When I got my first implant activated and started intensive music therapy on my own, using songs I know very well, the perception was quite inaccurate. A specific example of this was using a guitar. I would play various notes, and for the most part it "sounded like" buzzing during the first 2-3 months. After that, pitch started to come through, but a weird thing happened with the actual perception of each pitch: I would perceive pitches as "different" going up and down a string, but there was also the presence of another pitch. This is best demonstrated by a picture.
So essentially, the guitar string in reality was playing the "orange" note on the far left, but what I was hearing was a distinct "red" and "yellow" note.
It has now been 8 months since activation, during which I generally listen to about 2 hours of music during my commute. I believe I am extremely close to the orange note on the far left, if not on it. Music with which I am intimately familiar sounds more or less like it did when my hearing loss was very mild.
But I'd like to speculate here on causality for a minute. The high frequencies of my hearing steadily decreased from the time I was very young, until finally disappearing last year. They have been almost completely shot for at least a decade. Given this, I have been functionally deaf in those frequencies for a long time.
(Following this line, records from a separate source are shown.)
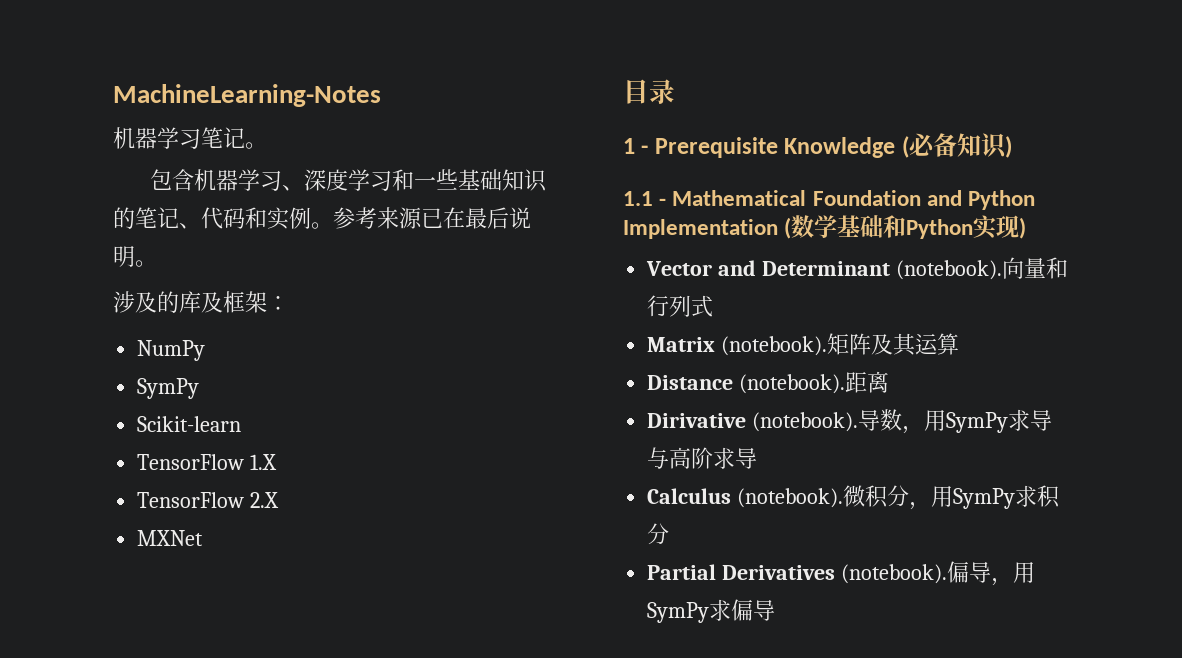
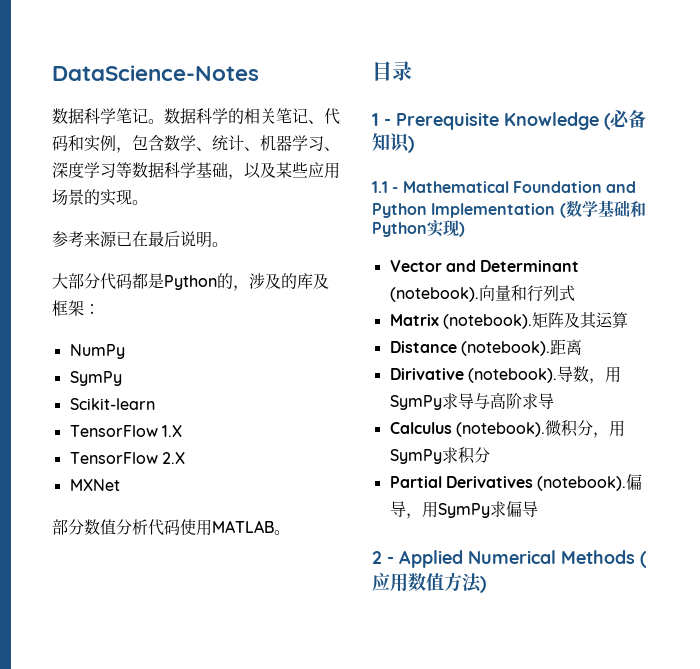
[113,84,381,107] [113,127,201,149] MachineLearning-Notes // 机器学习 -> [52,65,259,81] [52,108,116,124] DataScience-Notes // 数据科学
[150,169,195,191] // 包含 -> [164,108,340,125] [52,135,260,153] 数据科学的相关笔记、代码和实例，包含数学、统计、
[392,169,548,192] [113,207,333,230] 和一些基础知识的笔记、代码和实例。 -> [116,162,340,180] [52,189,148,206] 等数据科学基础，以及某些应用场景的实现。 //
(157, 263) none -> [52,273,249,291] 大部分代码都是Python的，
(204, 538) none -> [52,519,290,536] // 部分数值分析代码使用MATLAB。
(776, 610) none -> [372,550,647,568] [372,572,486,593] // 2 - Applied Numerical Methods (应用数值方法)

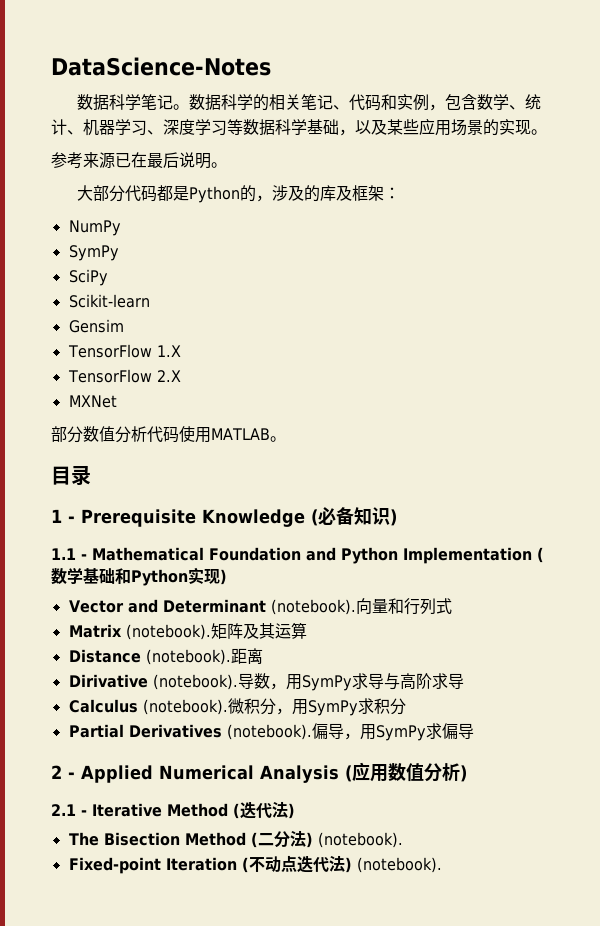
(122, 378) none -> [68,269,108,286] // SciPy
(155, 404) none -> [68,319,124,333] // Gensim
[561,550,635,564] Methods -> [260,765,339,783] Analysis
[444,572,486,593] 方法) -> [424,763,467,782] [51,801,295,819] [68,830,403,848] [68,855,442,874] 分析) // 2.1 - Iterative Method (迭代法) // The Bisection Method (二分法) (notebook). // Fixed-point Iteration (不动点迭代法) (notebook).

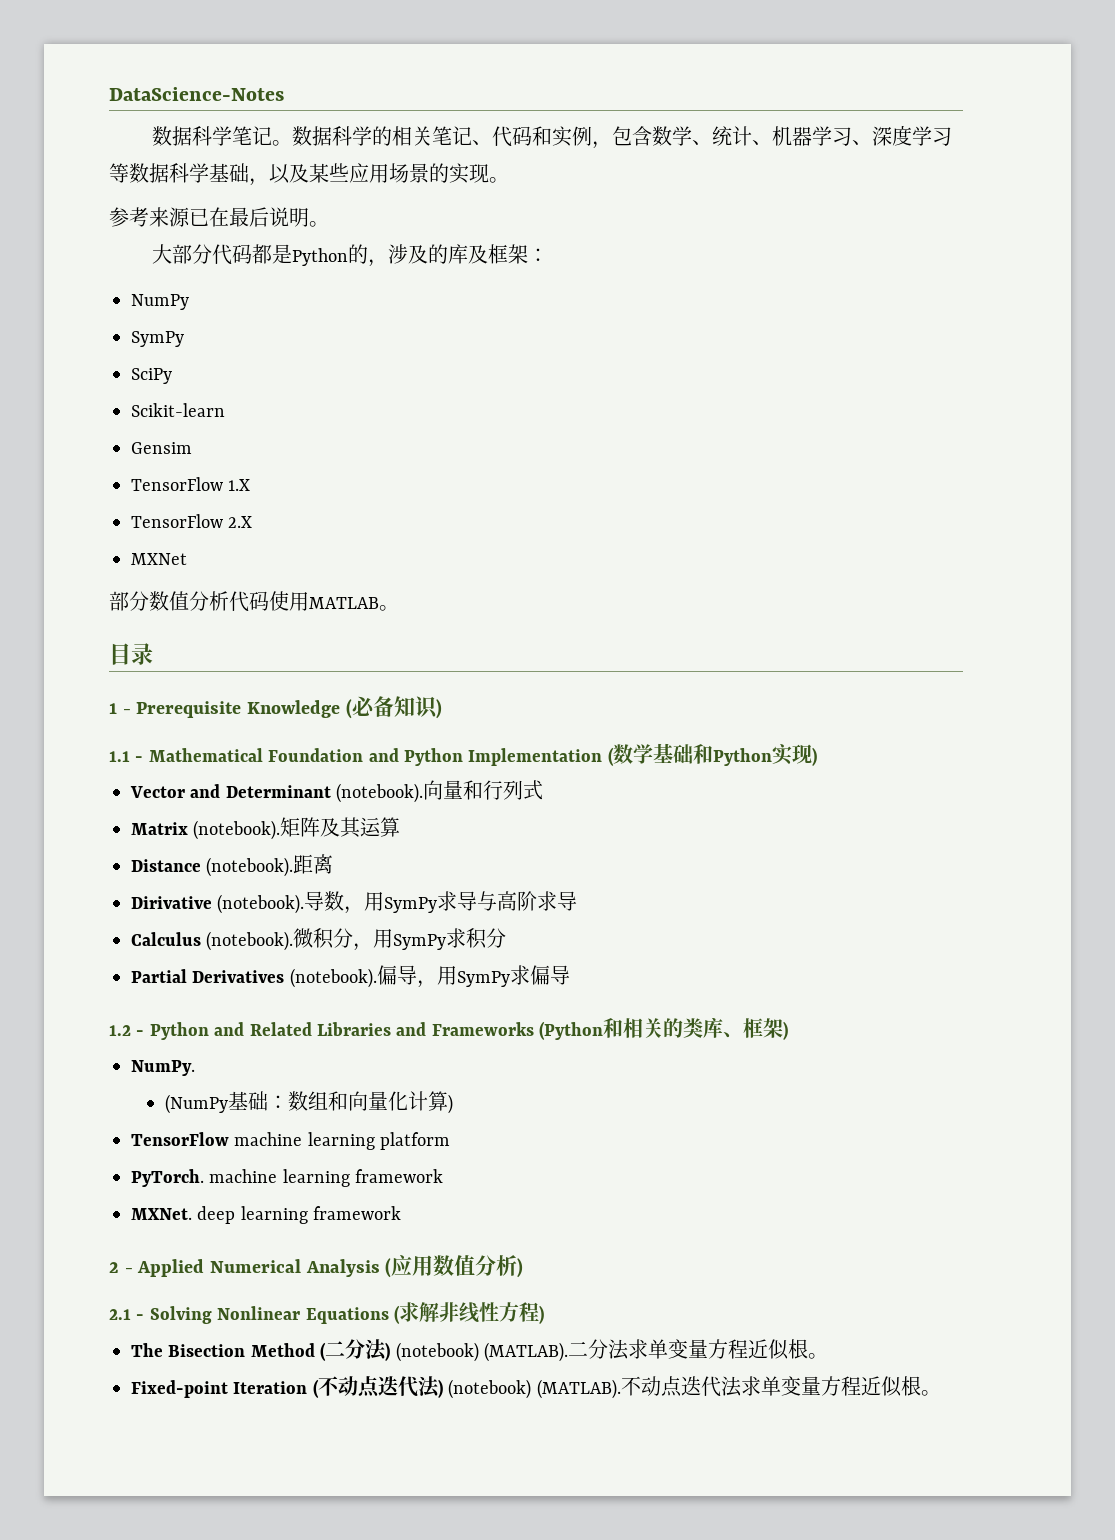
(474, 731) none -> [109,1017,789,1040] [131,1060,195,1076] [165,1091,454,1114] [131,1132,451,1150] [131,1169,444,1187] [131,1206,402,1224] // 1.2 - Python and Related Libraries and Frameworks (Python和相关的类库、框架) // NumPy. // (NumPy基础：数组和向量化计算) // TensorFlow machine learning platform // PyTorch. machine learning framework // MXNet. deep learning framework
[92,801,288,819] Iterative Method (迭代法 -> [149,1302,539,1324] Solving Nonlinear Equations (求解非线性方程
[317,832,403,848] (notebook). -> [395,1339,828,1362] (notebook) (MATLAB).二分法求单变量方程近似根。
[356,857,442,873] (notebook). -> [448,1376,941,1399] (notebook) (MATLAB).不动点迭代法求单变量方程近似根。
So what happens when I am suddenly able to hear across the entire spectrum again? It's like walking from a dark room outside after a fresh snow with full sun. It's overwhelmingly bright, and details cannot be resolved!
People with normal hearing, even if they are musicians, are generally unaware of just how many harmonics are present in even a single tone from an instrument or a voice. Also, the timbre that gives the instrument its unique sound. But having been deaf to most of the spectrum for 10+ years, my brain was unable to "flatten" all those layers and properly perceive it as a single tone, instead perceiving harmonics and timbre as phantom tones and buzzing, respectively.
I find all of this very interesting to think about. I also wonder how much my previous experience as a musician has aided my rehabilitation using cochlear implants. I hope someday to be able to leverage my experience to improve the technology and coding algorithms for future generations of implants.